(Web page revision data)
******************************

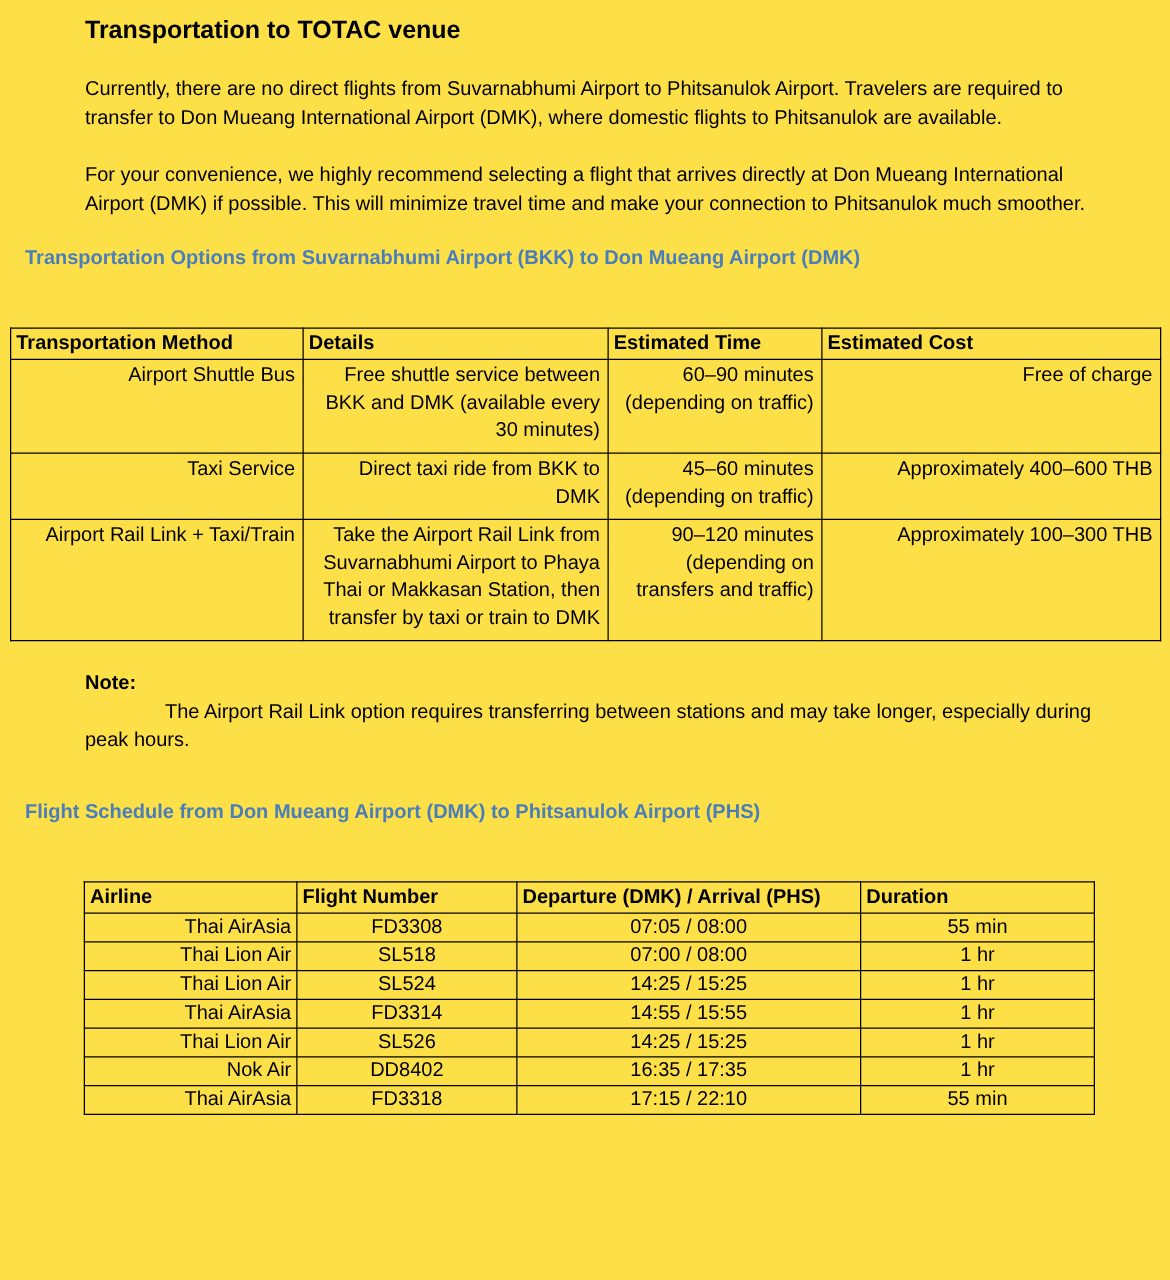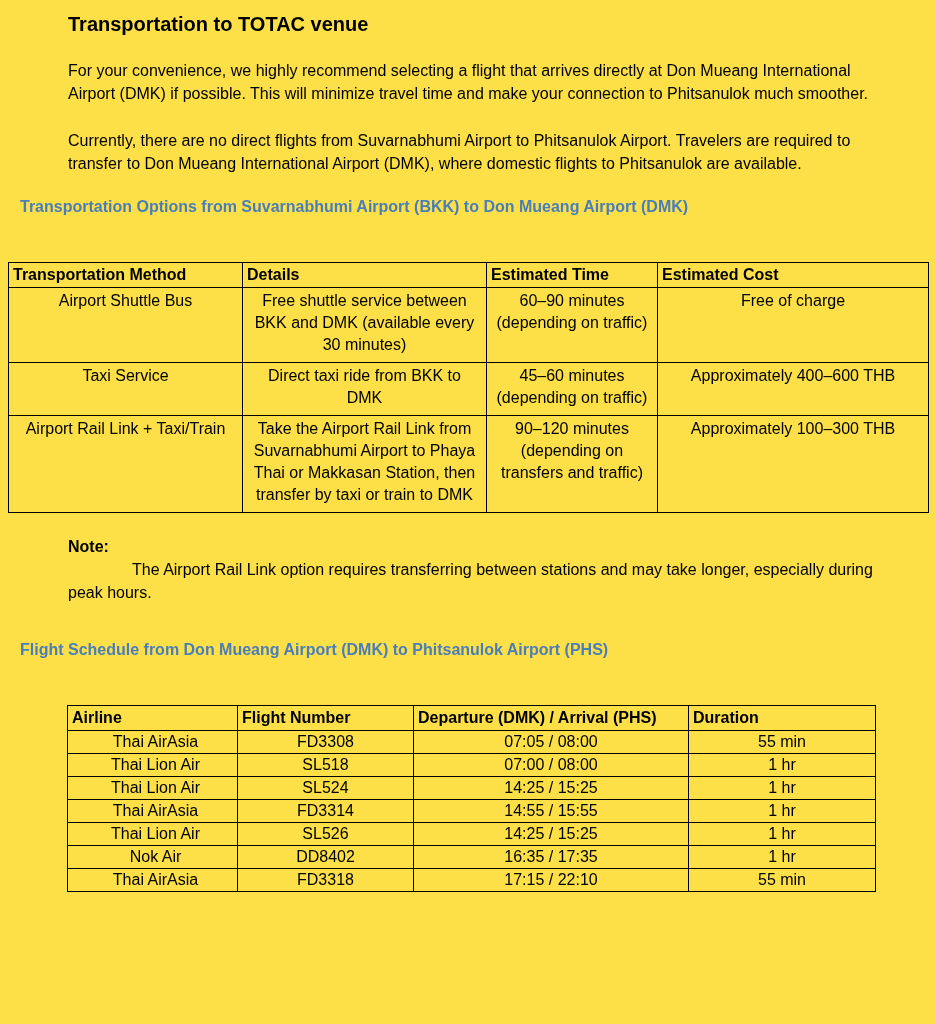--- a/index.html
+++ b/index.html
@@ -103,9 +103,9 @@
 
   <h1 class="doc-title">Transportation to TOTAC venue</h1>
 
+  <p class="para para-first">Currently, there are no direct flights from Suvarnabhumi Airport to Phitsanulok Airport. Travelers are required to transfer to Don Mueang International Airport (DMK), where domestic flights to Phitsanulok are available.</p>
+
   <p class="para">For your convenience, we highly recommend selecting a flight that arrives directly at Don Mueang International Airport (DMK) if possible. This will minimize travel time and make your connection to Phitsanulok much smoother.</p>
-
-  <p class="para para-first">Currently, there are no direct flights from Suvarnabhumi Airport to Phitsanulok Airport. Travelers are required to transfer to Don Mueang International Airport (DMK), where domestic flights to Phitsanulok are available.</p>
 
   <div class="section-heading blue-heading" style="color: rgb(74, 126, 187);">Transportation Options from Suvarnabhumi Airport (BKK) to Don Mueang Airport (DMK)</div>
 

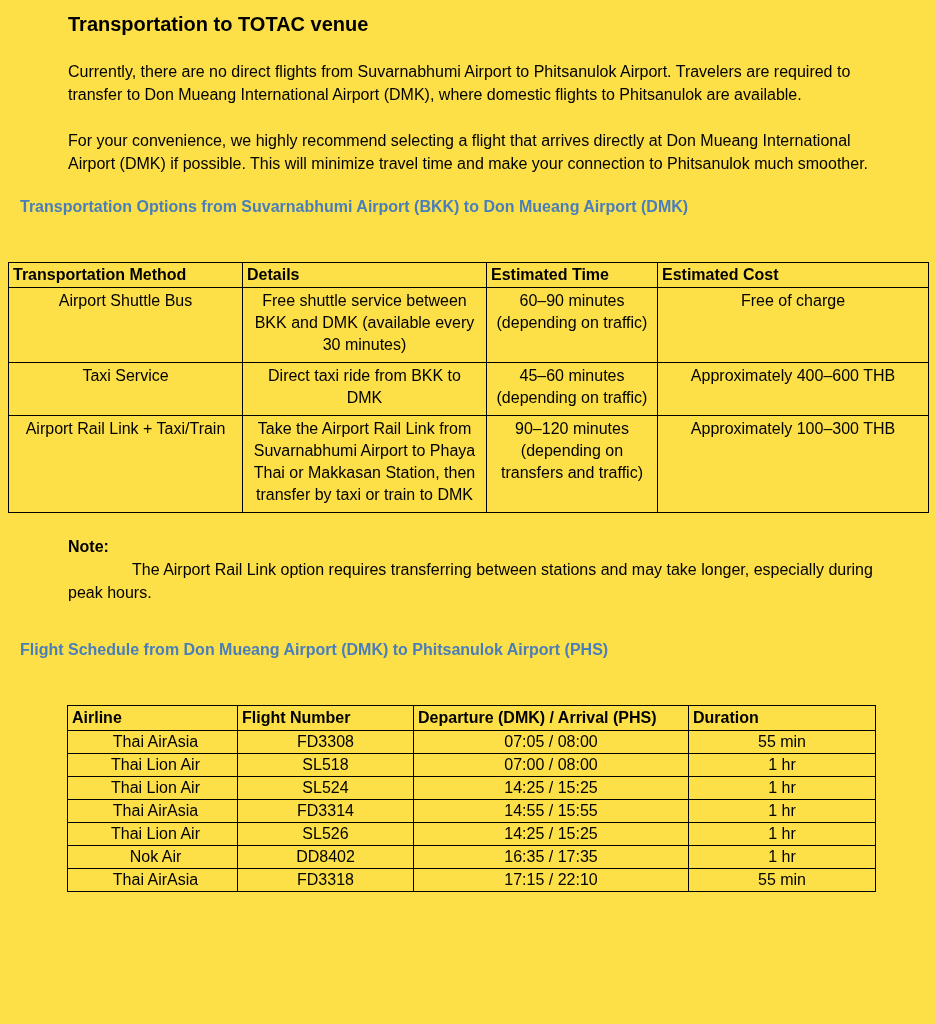--- a/index.html
+++ b/index.html
@@ -63,7 +63,7 @@
     width: 920px;
   }
   .transport-table td {
-    text-align: center;
+    text-align: right;
     vertical-align: top;
     padding: 2px 6px 6px 6px;
     margin-top: 33px;

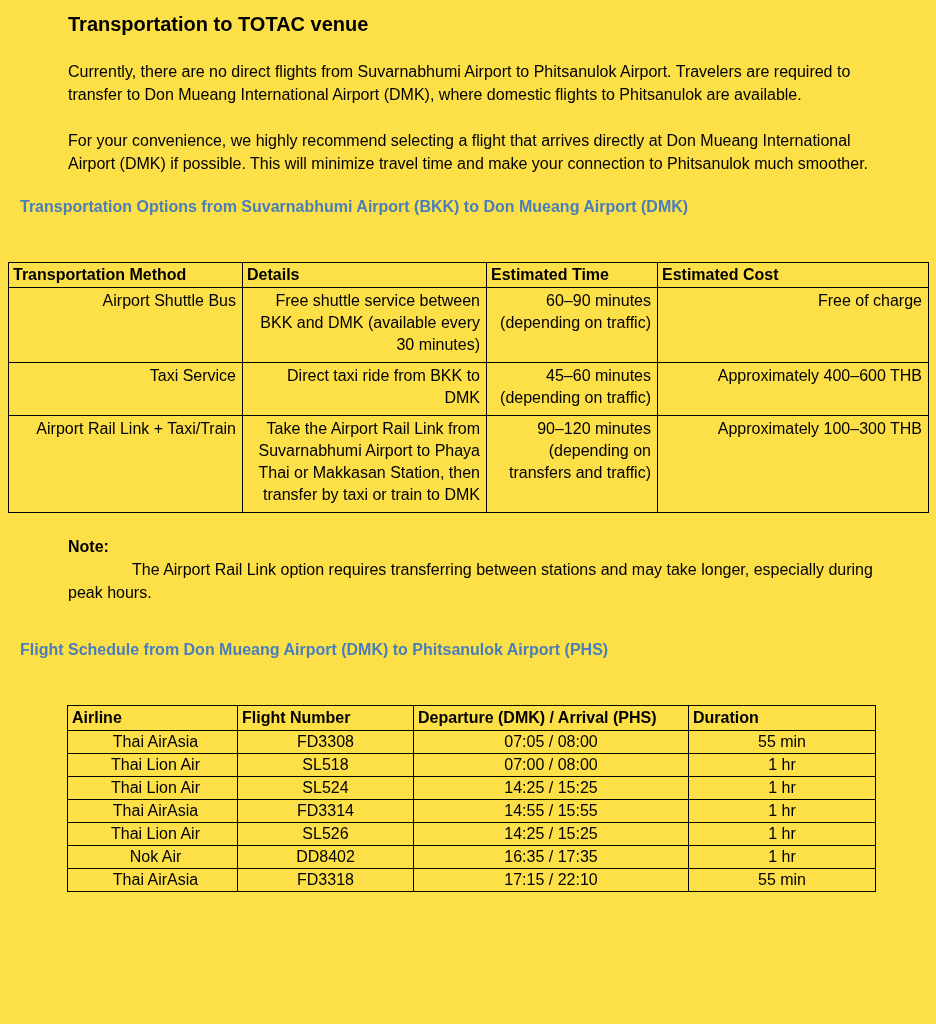--- a/index.html
+++ b/index.html
@@ -80,7 +80,7 @@
     line-height: 22px;
   }
   .flight-table td:first-child {
-    text-align: center;
+    text-align: right;
     padding-left: 10px;
   }
   .note-block {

******************************

What to do:
Scan the records for the string "available". Copy each line in which it appears.

Solved problem:
+  <p class="para para-first">Currently, there are no direct flights from Suvarnabhumi Airport to Phitsanulok Airport. Travelers are required to transfer to Don Mueang International Airport (DMK), where domestic flights to Phitsanulok are available.</p>
-  <p class="para para-first">Currently, there are no direct flights from Suvarnabhumi Airport to Phitsanulok Airport. Travelers are required to transfer to Don Mueang International Airport (DMK), where domestic flights to Phitsanulok are available.</p>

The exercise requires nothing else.